About this task — Exactly as they appear, set down all the lines of the material.

=== Supplied data ===

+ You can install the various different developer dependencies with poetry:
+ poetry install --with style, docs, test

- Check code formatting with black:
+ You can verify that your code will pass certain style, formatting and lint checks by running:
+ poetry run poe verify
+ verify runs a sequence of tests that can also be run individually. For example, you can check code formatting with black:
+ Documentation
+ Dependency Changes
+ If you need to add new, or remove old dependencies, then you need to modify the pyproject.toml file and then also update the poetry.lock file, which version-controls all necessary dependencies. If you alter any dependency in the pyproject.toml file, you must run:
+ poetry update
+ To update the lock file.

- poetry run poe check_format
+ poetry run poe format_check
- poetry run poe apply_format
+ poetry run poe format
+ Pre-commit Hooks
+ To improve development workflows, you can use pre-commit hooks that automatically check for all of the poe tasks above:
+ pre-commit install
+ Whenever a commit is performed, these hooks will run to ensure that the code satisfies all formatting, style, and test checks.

===

Output —
+ You can install the various different developer dependencies with poetry:
+ poetry install --with style, docs, test

- Check code formatting with black:
+ You can verify that your code will pass certain style, formatting and lint checks by running:
+ poetry run poe verify
+ verify runs a sequence of tests that can also be run individually. For example, you can check code formatting with black:
+ Documentation
+ Dependency Changes
+ If you need to add new, or remove old dependencies, then you need to modify the pyproject.toml file and then also update the poetry.lock file, which version-controls all necessary dependencies. If you alter any dependency in the pyproject.toml file, you must run:
+ poetry update
+ To update the lock file.

- poetry run poe check_format
+ poetry run poe format_check
- poetry run poe apply_format
+ poetry run poe format
+ Pre-commit Hooks
+ To improve development workflows, you can use pre-commit hooks that automatically check for all of the poe tasks above:
+ pre-commit install
+ Whenever a commit is performed, these hooks will run to ensure that the code satisfies all formatting, style, and test checks.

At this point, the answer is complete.